Presented by Christabella Irwanto

## Agenda 🗒 🔗

• Motivation
• Related work
• Neural process variants
• Experiments
• Key learnings
• Conclusion

## Motivation💡 🔗

• Two popular approaches to function approximation in machine learning
1. Neural networks (NNs)
2. Bayesian inference on stochastic processes, most common being Gaussian processes (GP)
• Combine the best of GP’s and NN’s 🌈

### Deep neural networks (NN) 🔗

• Training of parametric function via gradient descent
• 👍 Excel at function approximation
• 🙁 Tends to need a lot of training data
• 🙁 (why?) Prior knowledge can only be specified in rather limited ways, e.g. architecture
• 👍 Fast forward-passes at test-time
• 🙁 Inflexible, need to be trained from scratch for new functions

### Gaussian processes (GP) 🔗

• Compute prior distribution over functions, update belief with data, and sample from distribution for predictions
• Allows reasoning about multiple functions
• Captures covariability in outputs given inputs
• 👍 Encode knowledge in prior stochastic process
• 🙁 Kernels predefined in restricted functional forms
• 🙁 Computationally expensive for large datasets

### Best of both worlds 🙌 🔗

• Neural processes ((Garnelo et al., 2018), (Garnelo et al., 2018)) are a class of NN-based models that approximate stochastic processes
• Like GPs, NPs
• model distributions over functions
• provide uncertainty estimates
• are more flexible at test time
• Unlike GPs, NPs
• learn an implicit kernel from the data directly
• computationally efficient at training and prediction (like NNs)

### Meta-learning 🔗

• Deep learning only approximates one function
• Meta-learning algorithms try to approximate distributions over functions
• Often implemented as deep generative models that do few-shot estimations of underlying density of the data, like NPs
• NPs constitute a high-level abstraction; reusable for multiple tasks

Figure 5 from (Garnelo et al., 2018)

• Regression over functions in $$f: [0,1]^2 \rightarrow [0,1]^C$$
• $$f$$ accepts pixel coordinate pairs normalized to $$[0, 1]$$
• $$f$$ outputs channel intensities at input coordinates
• Task is not an end in itself (as a generative model)
• Complex 2-D functions easy to evaluate visually

## Neural process variants 🔗

• Conditional neural process (CNP)
• Latent variable model of CNP
• Neural process (NP)
• Attentive neural process (ANP)

### Conditional neural process (CNP) 🔗

Architecture of CNP from (DeepMind, 2018)

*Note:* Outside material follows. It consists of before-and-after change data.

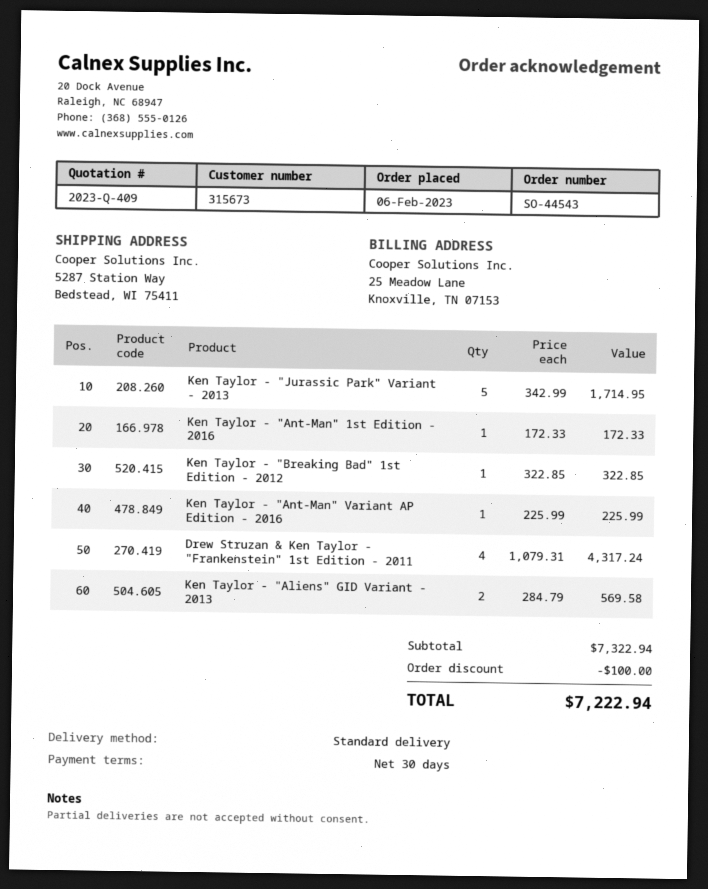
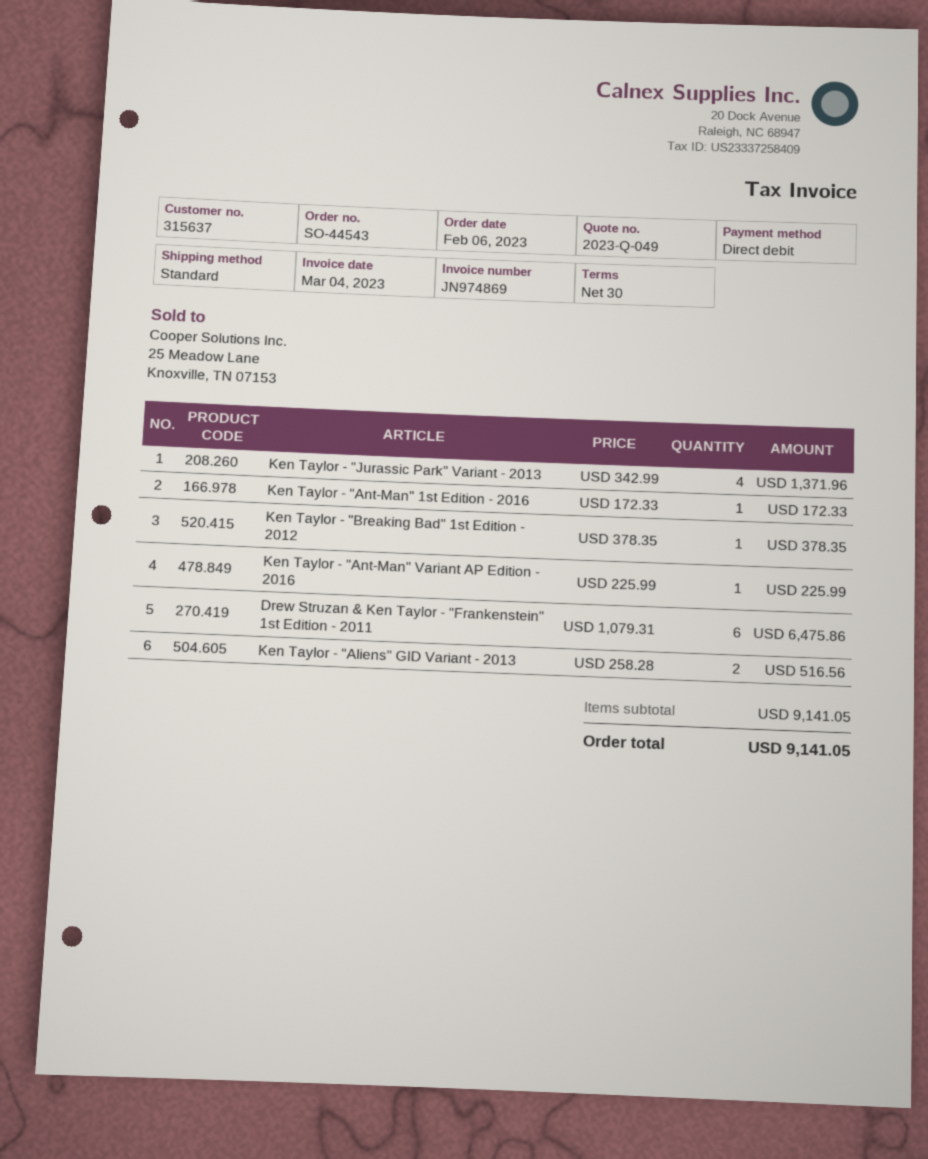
quote number: 2023-Q-409 -> 2023-Q-049
customer number: 315673 -> 315637
Ken Taylor - "Jurassic Park" Variant - 2013: 5 x 342.99 = 1714.95 -> 4 x 342.99 = 1371.96
Ken Taylor - "Breaking Bad" 1st Edition - 2012: 1 x 322.85 = 322.85 -> 1 x 378.35 = 378.35
Drew Struzan & Ken Taylor - "Frankenstein" 1st Edition - 2011: 4 x 1079.31 = 4317.24 -> 6 x 1079.31 = 6475.86
Ken Taylor - "Aliens" GID Variant - 2013: 2 x 284.79 = 569.58 -> 2 x 258.28 = 516.56
subtotal: 7322.94 -> 9141.05
discount: 100.00 -> none
total: 7222.94 -> 9141.05

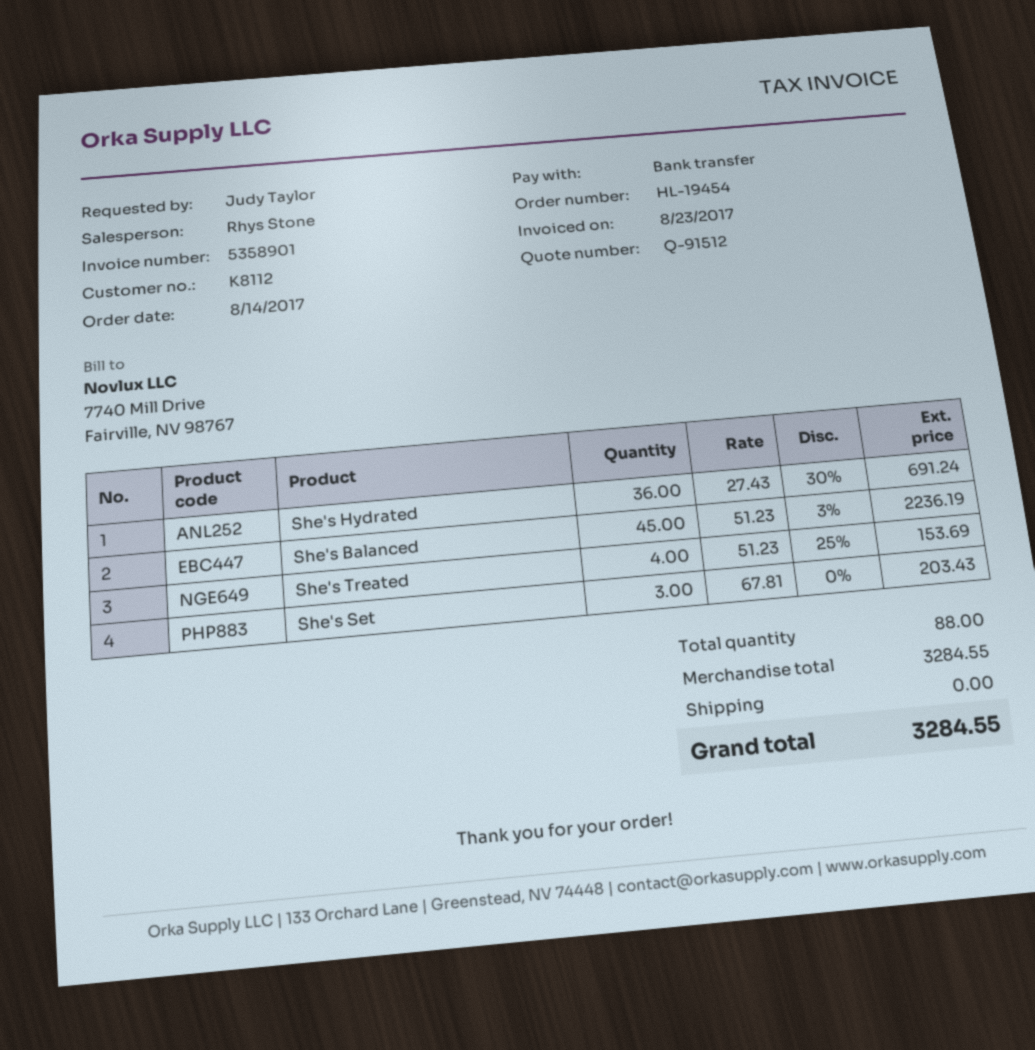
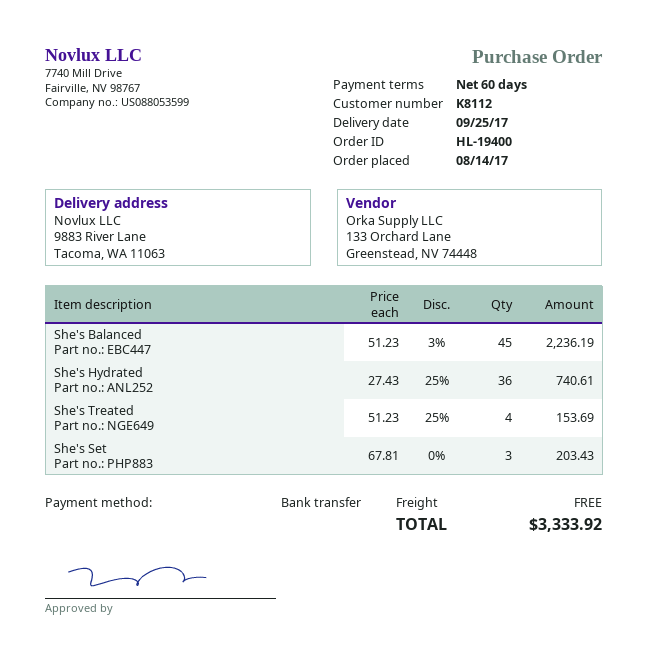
order number: HL-19454 -> HL-19400
She's Hydrated: 36 x 27.43 - 30% = 691.24 -> 36 x 27.43 - 25% = 740.61
total: 3284.55 -> 3333.92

• Accept pairs of context points $$(x_i, y_i)$$ (coordinates and pixel intensity)
• $$(x_i, y_i)$$ passed through encoder $$e$$ to get individual representations $$r_i$$
• aggregator $$a$$ combines $$r_i$$ into global representation $$r$$
• Decoder $$d$$ accepts both $$r$$ and target location $$x_T$$

### Training of CNP 🔗

• We have a set of observations $$O = {(x_i, y_i)}^{n-1}_{i=0} \subset X \times Y$$.
• CNP is approximate conditional stochastic process $$Q_\theta$$
• We train $$Q_\theta$$ to predict $$O$$ conditioned on a random subset of $$O$$ of size $$N \sim \text{uniform}[0, \dotsc,n-1]$$, $$O_N = {(x_i, y_i)}^{N}_{i=0}$$
• Minimize negative conditional log-likelihood of the targets’ ground truth outputs $$y_i$$ under the predicted distribution $$f : X \rightarrow Y = \mathcal{N}(\mu_i, \sigma_i^2)$$

$\mathcal { L } ( \theta ) = - \mathbb { E } _ { f \sim P } \left[ \mathbb { E } _ { N } \left[ \log Q _ { \theta } \left( \left\{ y _ { i } \right\} _ { i = 0 } ^ { n - 1 } | O _ { N } , \left\{ x _ { i } \right\} _ { i = 0 } ^ { n - 1 } \right) \right] \right]$ (Eq. 4 in (Garnelo et al., 2018))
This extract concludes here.